--- User interface change data ---
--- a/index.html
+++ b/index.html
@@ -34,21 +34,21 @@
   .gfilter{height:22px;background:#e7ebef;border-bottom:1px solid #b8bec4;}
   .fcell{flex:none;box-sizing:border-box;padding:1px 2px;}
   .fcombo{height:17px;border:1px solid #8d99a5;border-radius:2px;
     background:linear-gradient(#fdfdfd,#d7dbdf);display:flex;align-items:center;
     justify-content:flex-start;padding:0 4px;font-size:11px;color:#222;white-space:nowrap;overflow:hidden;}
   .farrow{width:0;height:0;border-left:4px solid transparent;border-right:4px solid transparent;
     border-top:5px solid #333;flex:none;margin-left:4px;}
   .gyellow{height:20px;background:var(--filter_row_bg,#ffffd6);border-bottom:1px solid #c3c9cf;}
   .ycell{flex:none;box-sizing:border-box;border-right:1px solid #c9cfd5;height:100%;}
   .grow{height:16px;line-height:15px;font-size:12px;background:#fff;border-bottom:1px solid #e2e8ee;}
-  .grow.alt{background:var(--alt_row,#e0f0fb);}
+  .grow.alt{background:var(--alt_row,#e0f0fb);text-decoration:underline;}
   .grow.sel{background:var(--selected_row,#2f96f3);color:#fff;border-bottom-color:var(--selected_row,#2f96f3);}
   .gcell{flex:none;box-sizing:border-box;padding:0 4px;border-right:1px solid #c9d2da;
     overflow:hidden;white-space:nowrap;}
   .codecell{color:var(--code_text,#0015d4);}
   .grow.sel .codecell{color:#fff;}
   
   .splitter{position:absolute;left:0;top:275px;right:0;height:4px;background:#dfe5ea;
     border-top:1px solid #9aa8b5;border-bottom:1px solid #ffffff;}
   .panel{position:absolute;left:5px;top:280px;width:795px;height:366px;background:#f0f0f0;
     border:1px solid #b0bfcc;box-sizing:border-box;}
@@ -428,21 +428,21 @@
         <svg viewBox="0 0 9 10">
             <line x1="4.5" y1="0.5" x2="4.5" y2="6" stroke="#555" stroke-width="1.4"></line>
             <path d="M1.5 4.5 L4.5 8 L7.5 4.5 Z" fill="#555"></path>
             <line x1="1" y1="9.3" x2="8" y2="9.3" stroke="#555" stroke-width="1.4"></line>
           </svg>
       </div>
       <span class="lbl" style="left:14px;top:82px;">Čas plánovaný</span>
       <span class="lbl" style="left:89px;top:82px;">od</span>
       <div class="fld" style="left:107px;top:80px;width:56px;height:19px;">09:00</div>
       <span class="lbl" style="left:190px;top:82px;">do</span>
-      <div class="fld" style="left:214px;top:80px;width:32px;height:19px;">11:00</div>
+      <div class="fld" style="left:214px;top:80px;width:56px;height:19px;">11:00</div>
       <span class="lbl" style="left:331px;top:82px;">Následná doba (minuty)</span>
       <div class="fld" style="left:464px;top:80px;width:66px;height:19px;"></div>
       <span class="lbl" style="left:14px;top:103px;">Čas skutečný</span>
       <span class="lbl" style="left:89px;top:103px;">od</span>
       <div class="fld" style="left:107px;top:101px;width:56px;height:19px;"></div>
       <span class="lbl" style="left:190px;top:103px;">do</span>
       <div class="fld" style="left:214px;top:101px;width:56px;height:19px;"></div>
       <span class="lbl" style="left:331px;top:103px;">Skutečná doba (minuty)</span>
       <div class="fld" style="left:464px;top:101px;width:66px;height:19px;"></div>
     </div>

---

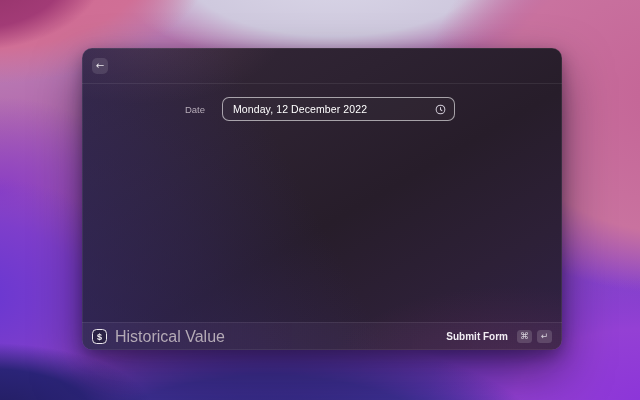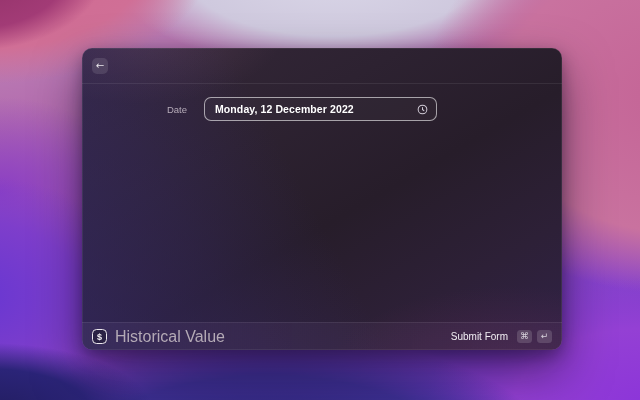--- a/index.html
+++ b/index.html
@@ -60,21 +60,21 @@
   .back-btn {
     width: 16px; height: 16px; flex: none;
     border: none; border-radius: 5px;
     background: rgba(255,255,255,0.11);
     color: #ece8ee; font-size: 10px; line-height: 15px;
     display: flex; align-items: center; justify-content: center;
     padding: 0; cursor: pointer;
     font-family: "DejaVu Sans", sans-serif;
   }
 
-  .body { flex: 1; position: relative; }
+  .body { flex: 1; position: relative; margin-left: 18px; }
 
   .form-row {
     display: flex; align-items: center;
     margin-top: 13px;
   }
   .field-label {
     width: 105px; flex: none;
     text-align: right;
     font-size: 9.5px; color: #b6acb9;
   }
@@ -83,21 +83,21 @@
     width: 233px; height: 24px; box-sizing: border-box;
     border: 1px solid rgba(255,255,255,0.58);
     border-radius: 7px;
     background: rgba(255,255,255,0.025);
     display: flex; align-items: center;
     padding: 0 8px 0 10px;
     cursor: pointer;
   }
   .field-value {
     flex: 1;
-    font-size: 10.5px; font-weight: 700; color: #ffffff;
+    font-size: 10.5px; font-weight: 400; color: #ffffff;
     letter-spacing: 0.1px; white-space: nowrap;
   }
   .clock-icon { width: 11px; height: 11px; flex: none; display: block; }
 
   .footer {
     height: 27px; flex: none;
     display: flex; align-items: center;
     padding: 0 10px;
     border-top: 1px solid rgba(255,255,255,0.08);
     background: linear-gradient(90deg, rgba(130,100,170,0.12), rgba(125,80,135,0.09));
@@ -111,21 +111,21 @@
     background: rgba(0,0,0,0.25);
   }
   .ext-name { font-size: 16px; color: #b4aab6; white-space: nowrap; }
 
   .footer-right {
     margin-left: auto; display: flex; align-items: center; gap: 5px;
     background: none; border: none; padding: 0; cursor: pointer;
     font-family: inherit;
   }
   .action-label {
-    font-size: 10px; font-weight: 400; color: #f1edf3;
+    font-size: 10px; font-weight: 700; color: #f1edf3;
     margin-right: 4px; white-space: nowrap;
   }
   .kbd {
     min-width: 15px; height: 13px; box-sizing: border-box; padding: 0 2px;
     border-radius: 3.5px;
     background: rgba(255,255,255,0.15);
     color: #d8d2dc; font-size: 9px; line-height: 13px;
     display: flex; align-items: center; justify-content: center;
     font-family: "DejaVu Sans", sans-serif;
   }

--- WHAT TO WORK ON ---
Find each line in the data above with the word "absolute", then copy it.

--- RESULT OF THE EXERCISE ---
   .splitter{position:absolute;left:0;top:275px;right:0;height:4px;background:#dfe5ea;
   .panel{position:absolute;left:5px;top:280px;width:795px;height:366px;background:#f0f0f0;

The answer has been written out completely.